Le Liban « Sans répit » de Tamara Saadé au festival « Visa pour l’image »

Parmi les expositions coups de cœur de cette 34e édition du festival international de photojournalisme de Perpignan, celle de la jeune photographe libanaise dont les images illustrent l’épuisement du Liban et de sa population, terrassés par une succession infernale de crises et de tragédies.

Le Liban « Sans répit » de Tamara Saadé au festival « Visa pour l’image »

Une photo saisissante d’un paysage urbain devenu carcasse. Photo Tamara Saadé

Depuis sa création en 1989 le festival international de photojournalisme, « Visa pour l’image », qui se tient chaque fin d’été à Perpignan, sélectionne le meilleur des reportages internationaux. L’événement qui « s’attache à montrer l’actualité du monde sous ses différentes facettes » (dixit Jean-Francois Leroy son directeur) est certes largement dominé dans cette 34e édition par les sujets de la guerre en Ukraine et de la crise climatique, mais le pays du Cèdre y est quand même présent à travers les photos de Tamara Saadé, une jeune journaliste et photographe libanaise dont le travail figure parmi les « découvertes coups de cœur » des organisateurs.
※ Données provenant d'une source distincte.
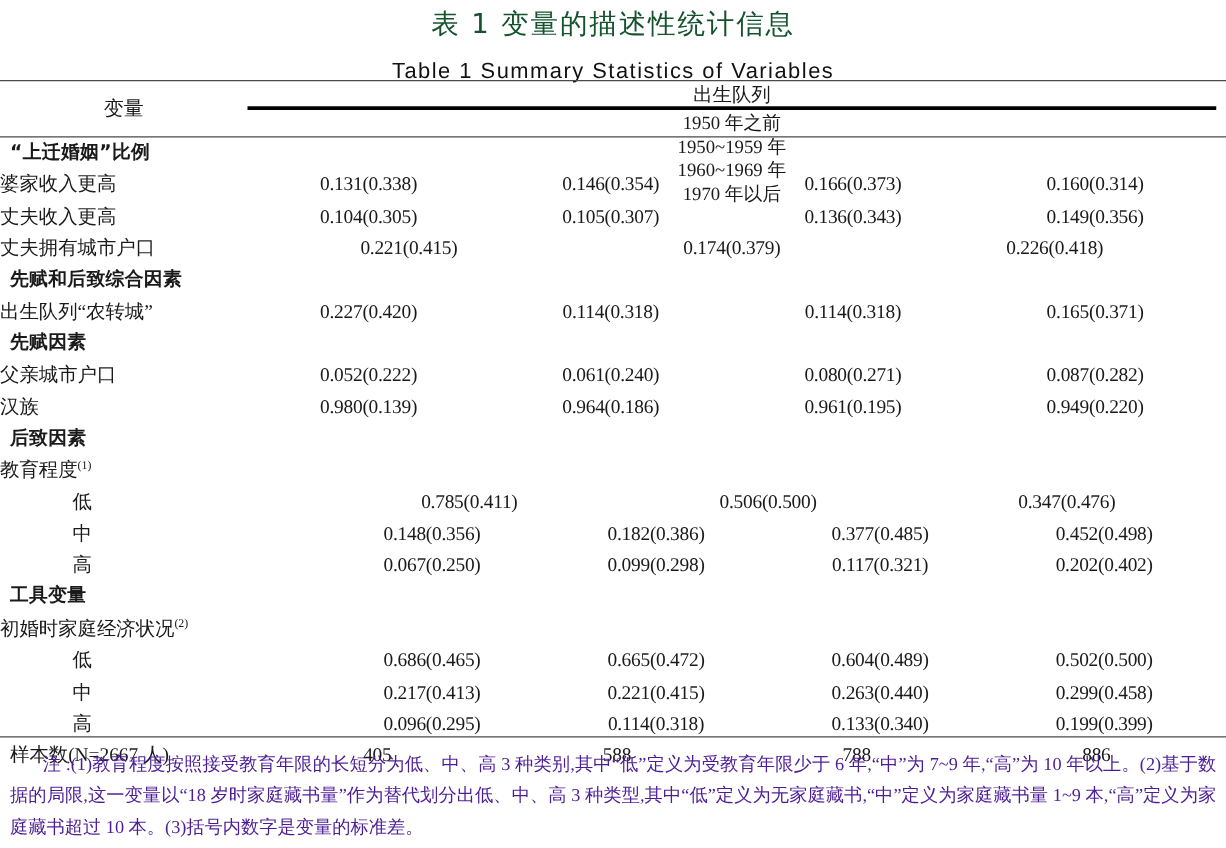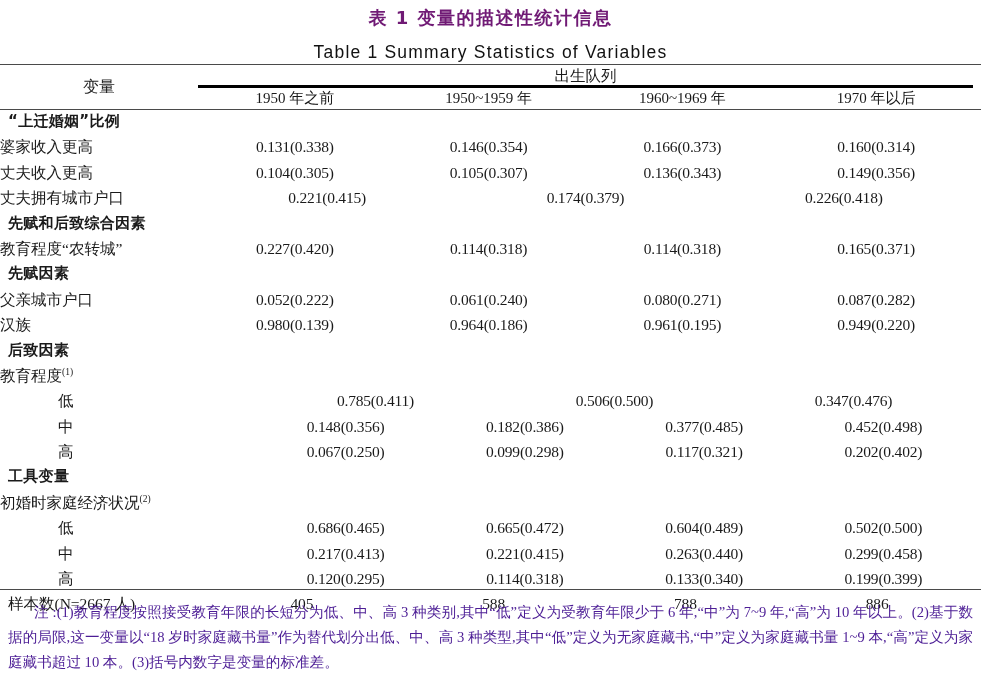--- a/index.html
+++ b/index.html
@@ -20,26 +20,26 @@
     position: relative;
     width: 981px;
     height: 678px;
     box-sizing: border-box;
   }
 
   
   .title-cn {
     text-align: center;
     font-family: "DejaVu Sans", "Liberation Sans", sans-serif;
-    font-size: 18px;
-    font-weight: 700;
+    font-size: 22px;
+    font-weight: 400;
     letter-spacing: 1.5px;
     line-height: 1;
     padding-top: 9px;
-    color: #701a75;
+    color: #14532d;
   }
   .title-en {
     text-align: center;
     font-family: "Liberation Sans", "DejaVu Sans", sans-serif;
     font-size: 17.5px;
     font-weight: 400;
     letter-spacing: 1.2px;
     line-height: 1;
     padding-top: 17px;
     color: #111;
@@ -94,20 +94,21 @@
     text-align: center;
     font-size: 15.5px;
     font-family: "Liberation Serif", "DejaVu Serif", serif;
   }
   .hdr-cols {
     position: absolute;
     left: 198px;
     right: 8px;
     top: 89px;
     display: flex;
+    flex-direction: column;
   }
   .hdr-cols > div {
     flex: 1 1 0;
     text-align: center;
     font-size: 15px;
     font-family: "Liberation Serif", "DejaVu Serif", serif;
   }
 
   
   .body {
@@ -243,21 +244,21 @@
       <div class="row">
         <div class="rlabel lvl-head"><span>先赋和后致综合因素</span></div>
         <div class="vals">
           <span></span>
           <span></span>
           <span></span>
           <span></span>
         </div>
       </div>
       <div class="row">
-        <div class="rlabel lvl-1"><span>教育程度“农转城”</span></div>
+        <div class="rlabel lvl-1"><span>出生队列“农转城”</span></div>
         <div class="vals">
           <span>0.227(0.420)</span>
           <span>0.114(0.318)</span>
           <span>0.114(0.318)</span>
           <span>0.165(0.371)</span>
         </div>
       </div>
       <div class="row">
         <div class="rlabel lvl-head"><span>先赋因素</span></div>
         <div class="vals">
@@ -361,21 +362,21 @@
         <div class="vals">
           <span>0.217(0.413)</span>
           <span>0.221(0.415)</span>
           <span>0.263(0.440)</span>
           <span>0.299(0.458)</span>
         </div>
       </div>
       <div class="row">
         <div class="rlabel lvl-2"><span>高</span></div>
         <div class="vals">
-          <span>0.120(0.295)</span>
+          <span>0.096(0.295)</span>
           <span>0.114(0.318)</span>
           <span>0.133(0.340)</span>
           <span>0.199(0.399)</span>
         </div>
       </div>
       <div class="row">
         <div class="rlabel lvl-total"><span>样本数(N=2667 人)</span></div>
         <div class="vals">
           <span>405</span>
           <span>588</span>

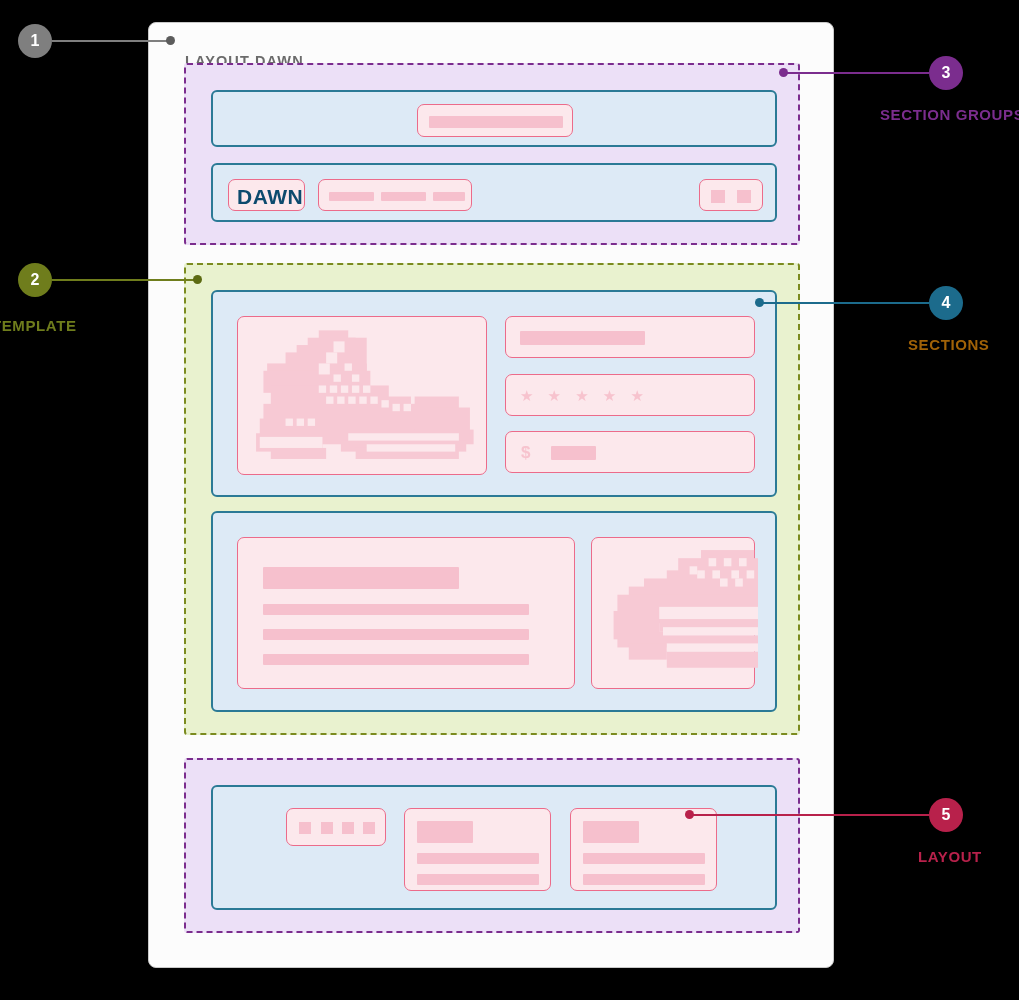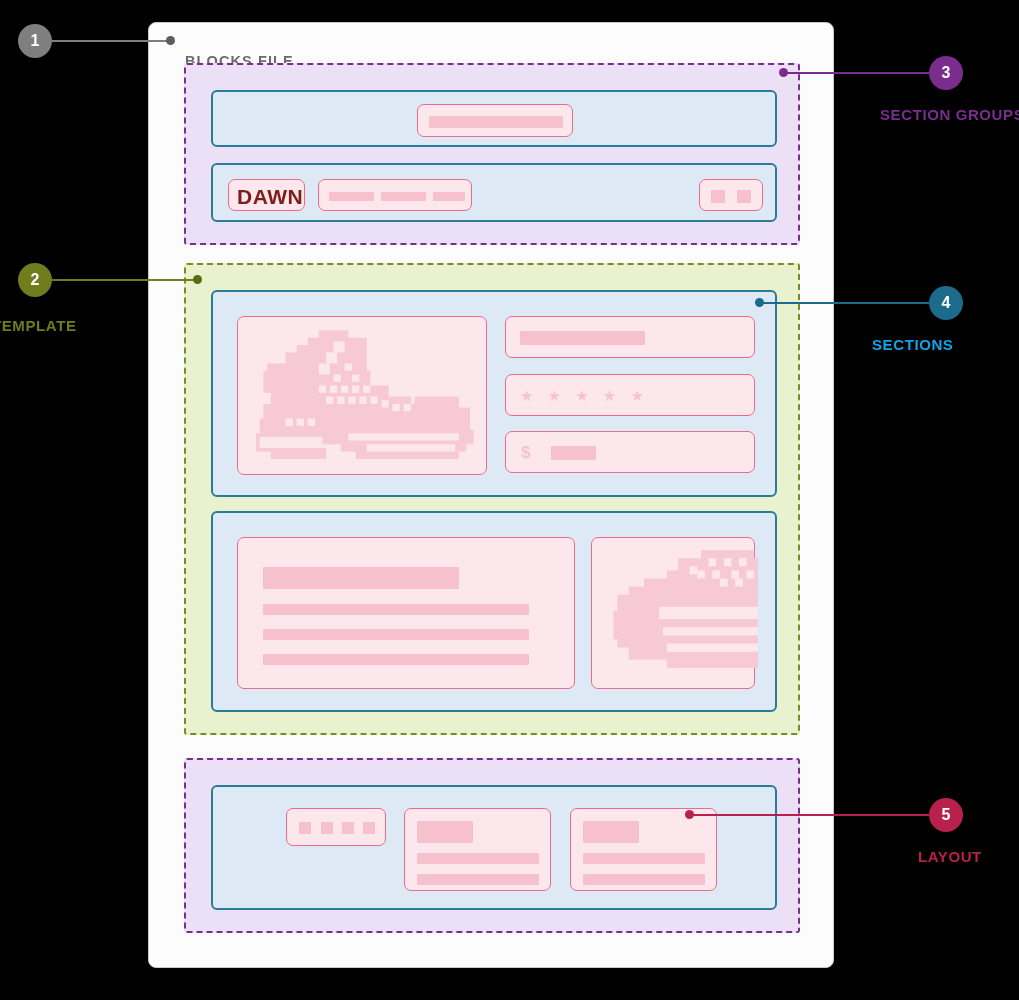--- a/index.html
+++ b/index.html
@@ -88,21 +88,21 @@
     border: 1.6px solid #ec6b8a;
     border-radius: 7px;
   }
   .bar {
     position: absolute;
     background: #f6c0cd;
     border-radius: 1px;
   }
   .dawn-text {
     position: absolute;
-    color: #7f1d1d;
+    color: #0c4a6e;
     font-weight: 700;
     letter-spacing: 0.5px;
     line-height: 1;
   }
   .stars {
     position: absolute;
     color: #f7c3ce;
     letter-spacing: 5px;
     line-height: 1;
   }
@@ -120,21 +120,21 @@
     position: absolute;
     image-rendering: pixelated;
   }
 </style>
 </head>
 <body>
 
 <div id="stage">
 
   <div id="frame">
-    <div id="frame-title">BLOCKS FILE</div>
+    <div id="frame-title">LAYOUT DAWN</div>
 
     <div class="group" style="left:35px; top:40px; width:616px; height:182px;">
 
       <div class="section" style="left:25px; top:25px; width:566px; height:57px;">
         <div class="block" style="left:204px; top:12px; width:156px; height:33px;">
           <div class="bar" style="left:11px; top:11px; width:134px; height:12px;"></div>
         </div>
       </div>
 
       <div class="section" style="left:25px; top:98px; width:566px; height:59px;">
@@ -312,21 +312,21 @@
   <div class="badge" style="left:929px; top:56px; background:#7b2d8e;">
     <span>3</span>
   </div>
   <div class="callout-label" style="left:880px; top:106px; color:#7b2d8e;">SECTION GROUPS</div>
 
   <div class="leader" style="left:762px; top:302px; width:167px; background:#1c6b8c;"></div>
   <div class="anchor-dot" style="left:755px; top:298px; background:#1c6b8c;"></div>
   <div class="badge" style="left:929px; top:286px; background:#1c6b8c;">
     <span>4</span>
   </div>
-  <div class="callout-label" style="left:872px; top:336px; color:#0ea5e9;text-align:center;">SECTIONS</div>
+  <div class="callout-label" style="left:908px; top:336px; color:#a16207;text-align:center;">SECTIONS</div>
 
   <div class="leader" style="left:692px; top:814px; width:237px; background:#b8214b;"></div>
   <div class="anchor-dot" style="left:685px; top:810px; background:#b8214b;"></div>
   <div class="badge" style="left:929px; top:798px; background:#b8214b;">
     <span>5</span>
   </div>
   <div class="callout-label" style="left:918px; top:848px; color:#b8214b;">LAYOUT</div>
 
 </div>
Intitulée Sans répit/Tiers of Trauma (qui joue sur la convergence sonore en anglais entre les mots « larmes » et « niveaux » du traumatisme), sa série rassemble un corpus d’une trentaine de clichés pris dans les rues de Beyrouth, dans l’objectif de « témoigner de la dramatique situation dans laquelle a sombré le Liban ces dernières années », indique leur auteure.

Exposées du 27 août au 11 septembre sur les cimaises du couvent des Minimes à Perpignan, les images de cette reporter free-lance de tout juste 25 ans illustrent, en effet, avec sensibilité et un réalisme nimbé d’une certaine poésie malgré tout, « l’épuisement d’un pays et d’une population à bout de souffle ».

Pour mémoire

La Libanaise Tamara Saadé, coup de cœur à Perpignan

« Le pays comme ses habitants sont minés par les successions de traumatismes qu’ils ont subis et continuent à subir sans répit, franchissant à chaque fois un nouveau palier dans la souffrance et le désarroi », déplore la jeune femme, dont l’exposition au festival « Visa pour l’image » couvre aussi bien les manifestations organisées à travers le pays en 2019 que les conséquences de l’explosion au port en août 2020. Entre ces moments de révolte portés par l’espoir (des jeunes déployant le drapeau national au-dessus de la statue des Martyrs) et les sombres jours, semaines et mois qui ont suivi la terrible double explosion au port, les photos (saisissantes, d’un paysage urbain devenu carcasse au sein duquel évolue une population fracassée) de Tamara Saadé déroulent le récit d’une douloureuse descente aux enfers. Celle de tout un pays.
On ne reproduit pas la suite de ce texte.